La aviación es, sin duda, el avance tecnológico más determinante del pasado siglo XX. No sólo cambió por completo el transporte aéreo, sino que cambió nuestros hábitos y nuestra forma de percibir el mundo.
A principios de ese siglo, y a pesar de que la aviación sufrió un desarrollo exponencial durante esos primeros años, un aeropuerto no era más que una pequeña pista de aterrizaje junto a la que se situaba un hangar donde convivían tripulantes, operarios y el propio pasaje. Con el paso de los años, el desarrollo de una aviación comercial más asentada trajo consigo una infraestructura más complicada y la aparición de las primeras estaciones de pasajeros, las cuales se situaban junto a los cada vez más amplios y completos campos de vuelo. Estas primeras estaciones de viajeros, diseñadas y ejecutadas por arquitectos, respondían exclusivamente a criterios tradicionales de concepción, ejecución y mantenimiento. Era toda la carga de la experiencia y la tradición puesta al servicio de este apasionante y emergente mundo.
Ingeniería y arquitectura, una simbiosis absolutamente indispensable para idear lo que hoy supone un edificio terminal.
Sin embargo, como sucede en todos los ámbitos del desarrollo humano, el progreso no está exento de cierta complejidad. Complejidad a nivel técnico, normativo, sociológico, etc… La aviación comercial comenzaba a ser lo suficientemente multitudinaria cómo para que su regulación fuera imprescindible. Es así como la ingeniería aeronáutica salta, con toda su fuerza y conocimiento, de las fábricas a los aeropuertos, diseñando, calculando, controlando al fin todos y cada uno de los elementos y procesos que allí tenían lugar. Y las estaciones de pasajeros, terminales ya, no iban a ser una excepción.

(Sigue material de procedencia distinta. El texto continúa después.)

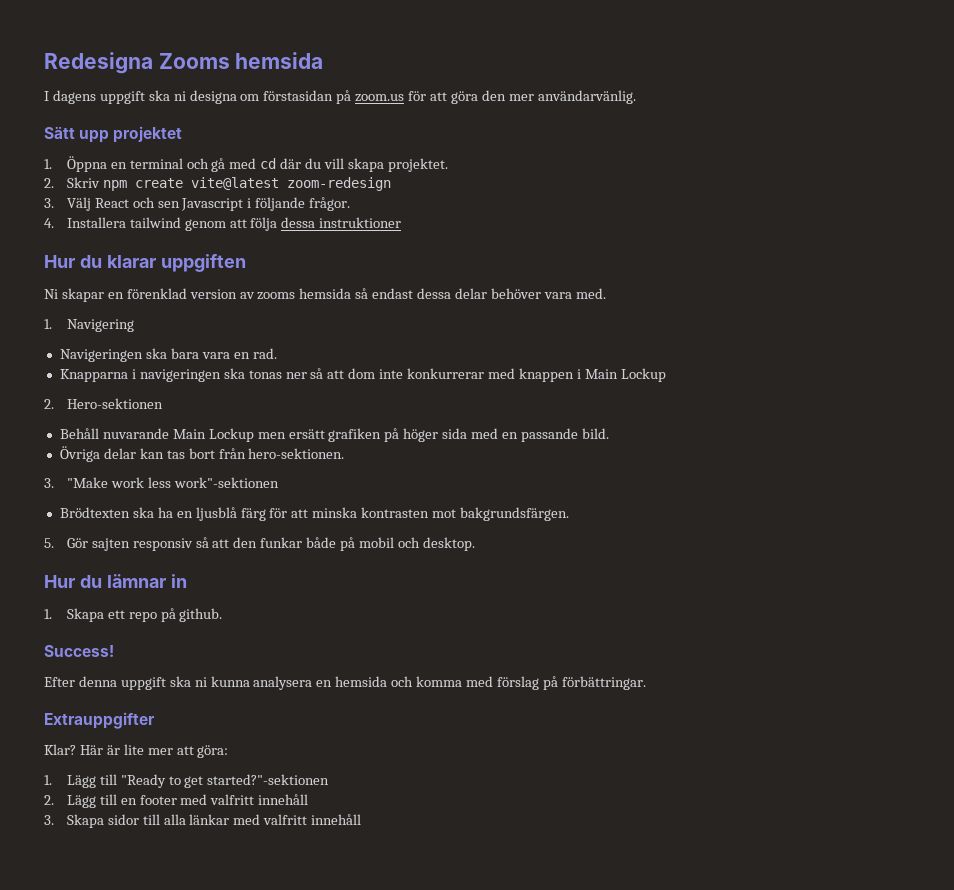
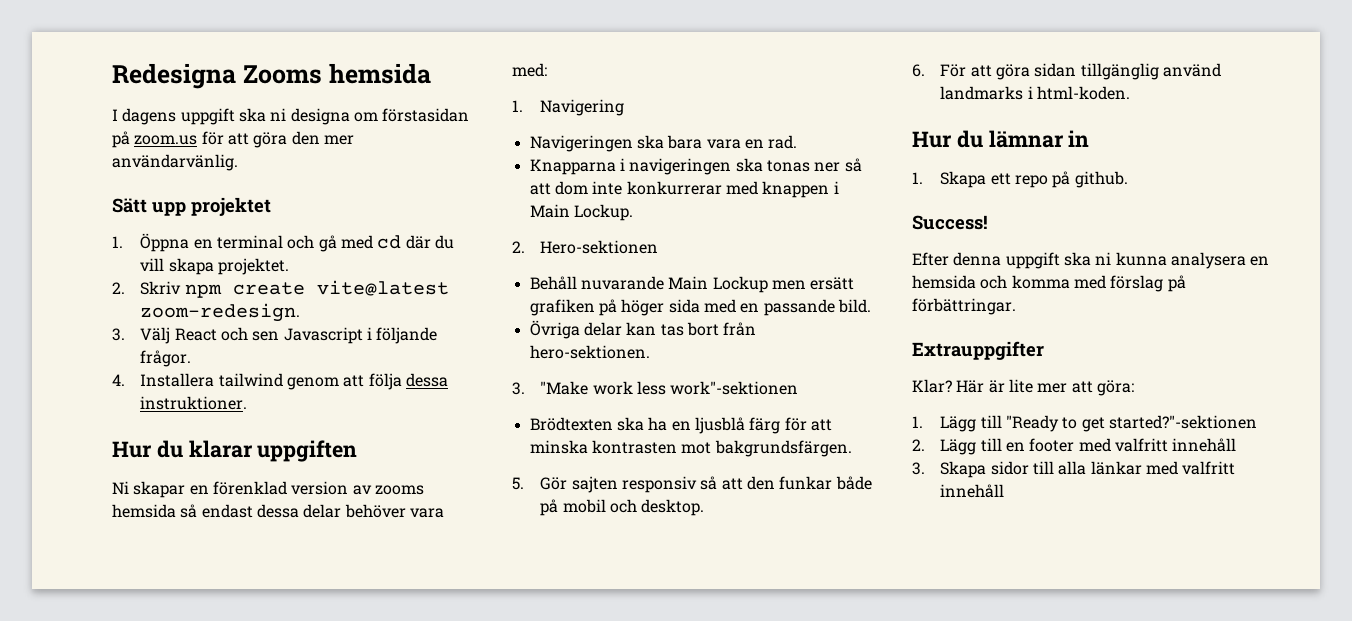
- 2. Skriv npm create vite@latest zoom-redesign
+ 2. Skriv npm create vite@latest zoom-redesign.
- 4. Installera tailwind genom att följa dessa instruktioner
+ 4. Installera tailwind genom att följa dessa instruktioner.
- Ni skapar en förenklad version av zooms hemsida så endast dessa delar behöver vara med.
+ Ni skapar en förenklad version av zooms hemsida så endast dessa delar behöver vara med:
- Knapparna i navigeringen ska tonas ner så att dom inte konkurrerar med knappen i Main Lockup
+ Knapparna i navigeringen ska tonas ner så att dom inte konkurrerar med knappen i Main Lockup.
+ 6. För att göra sidan tillgänglig använd landmarks i html-koden.

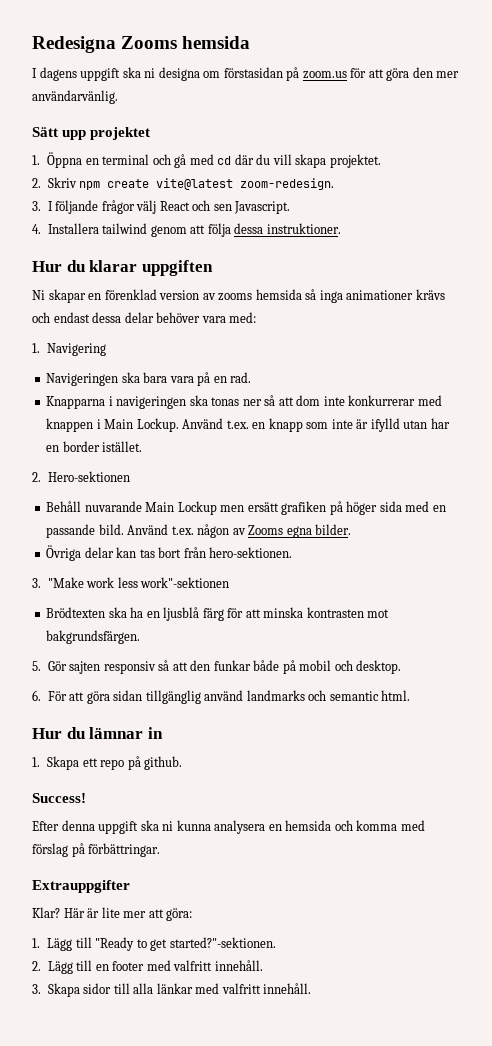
- 3. Välj React och sen Javascript i följande frågor.
+ 3. I följande frågor välj React och sen Javascript.
- Ni skapar en förenklad version av zooms hemsida så endast dessa delar behöver vara med:
+ Ni skapar en förenklad version av zooms hemsida så inga animationer krävs och endast dessa delar behöver vara med:
- Navigeringen ska bara vara en rad.
+ Navigeringen ska bara vara på en rad.
+ Använd t.ex. en knapp som inte är ifylld utan har en border istället.
+ Använd t.ex. någon av Zooms egna bilder.
- 6. För att göra sidan tillgänglig använd landmarks i html-koden.
+ 6. För att göra sidan tillgänglig använd landmarks och semantic html.
- 1. Lägg till "Ready to get started?"-sektionen
+ 1. Lägg till "Ready to get started?"-sektionen.
- 2. Lägg till en footer med valfritt innehåll
+ 2. Lägg till en footer med valfritt innehåll.
- 3. Skapa sidor till alla länkar med valfritt innehåll
+ 3. Skapa sidor till alla länkar med valfritt innehåll.

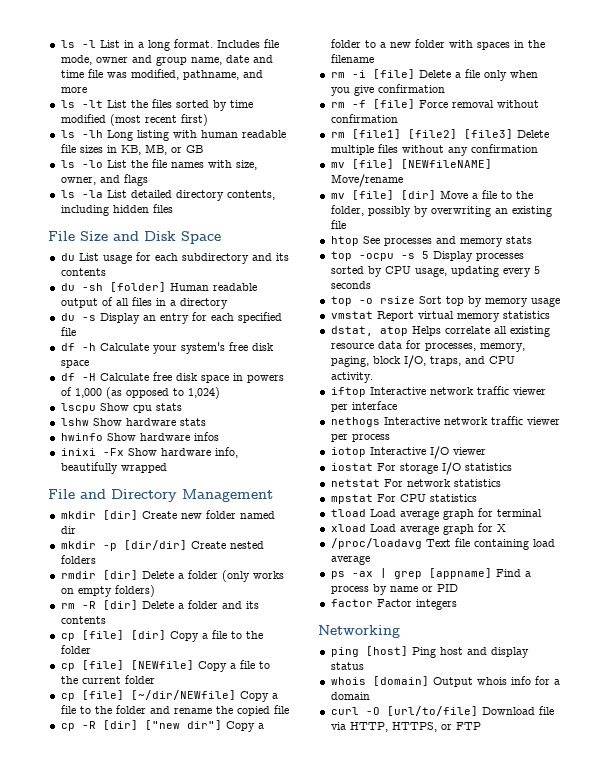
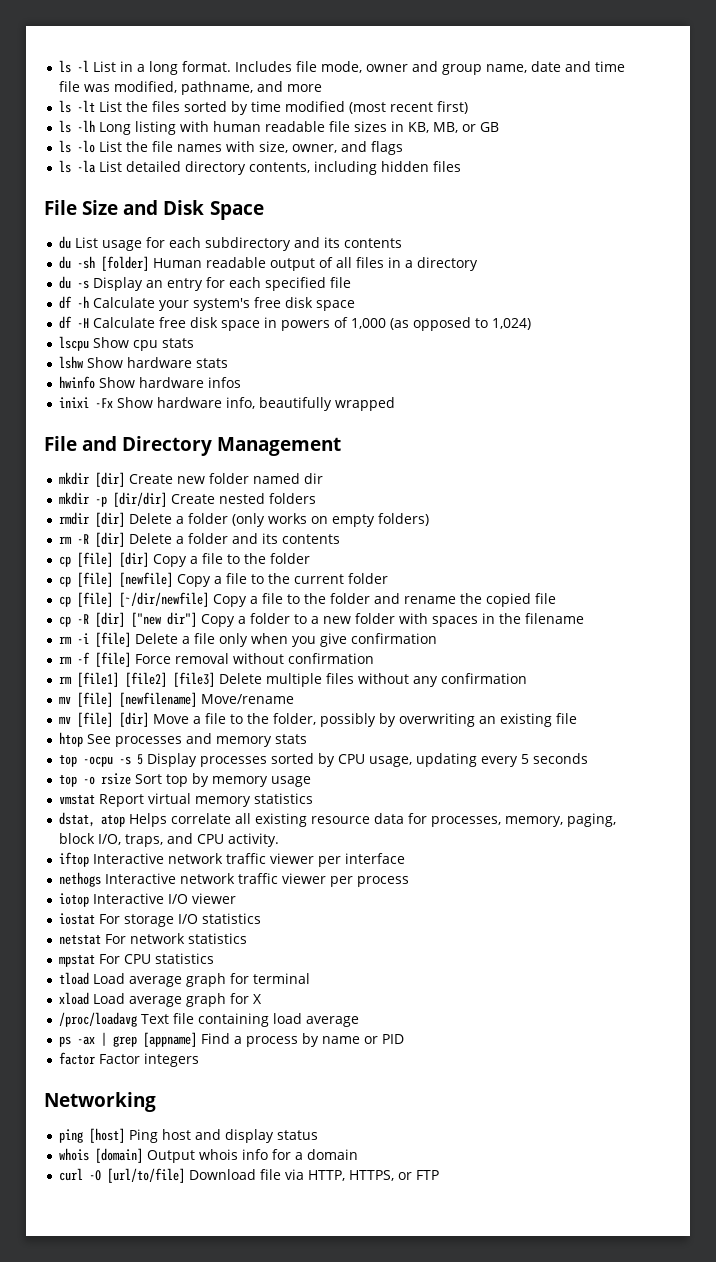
- cp [file] [NEWfile] Copy a file to the current folder
+ cp [file] [newfile] Copy a file to the current folder
- cp [file] [~/dir/NEWfile] Copy a file to the folder and rename the copied file
+ cp [file] [~/dir/newfile] Copy a file to the folder and rename the copied file
- mv [file] [NEWfileNAME] Move/rename
+ mv [file] [newfilename] Move/rename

Así, durante los años 60 y 70, los terminales de pasajeros se concebían con criterios estrictamente ingenieriles. Tantas puertas de embarque dando servicio a tantos puestos de estacionamiento que albergaban aeronaves que transportarían a tantos miles de pasajeros. C’est tout. Hecho uno, hechos todos. El terminal de Málaga, por ejemplo, era idéntico al de Gerona, Alicante o Palma. Y qué decir de los edificios auxiliares como torres de control, hangares, edificios de instalaciones, etc.. cuyos criterios de diseño seguían exactamente el mismo patrón. En muchos casos, por increíble que parezca, aún hoy sigue siendo así.
A excepción hecha de algunos ejemplos como los de Eero Saarinen en Nueva York JFK (1962) o Washington Dulles (1966), la arquitectura aeroportuaria no existía como tal.
La confluencia de ambas disciplinas en este entorno no ocurriría de manera generalizada hasta bien entrados los 80. Como no, Sir Norman Foster, un maestro de la arquitectura industrial y del high-tech, aterrizó en el mundo de los aeropuertos con el revolucionario terminal de Stansted. Es allí donde, de la mano de los ingenieros aeronáuticos, los cuales proveían todos los datos necesarios para un correcto dimensionamiento del edificio y, a través de la técnica como leitmotiv de su arquitectura, Foster recuperó los elementos del modo de hacer arquitectura más tradicional, poniéndolos al servicio de este tipo de edificios y enseñándonos el camino que ha llegado hasta nuestros días: una simbiosis absolutamente indispensable para idear lo que hoy supone un edificio terminal. Algunas veces con resultados gloriosos y otras veces no tan afortunados.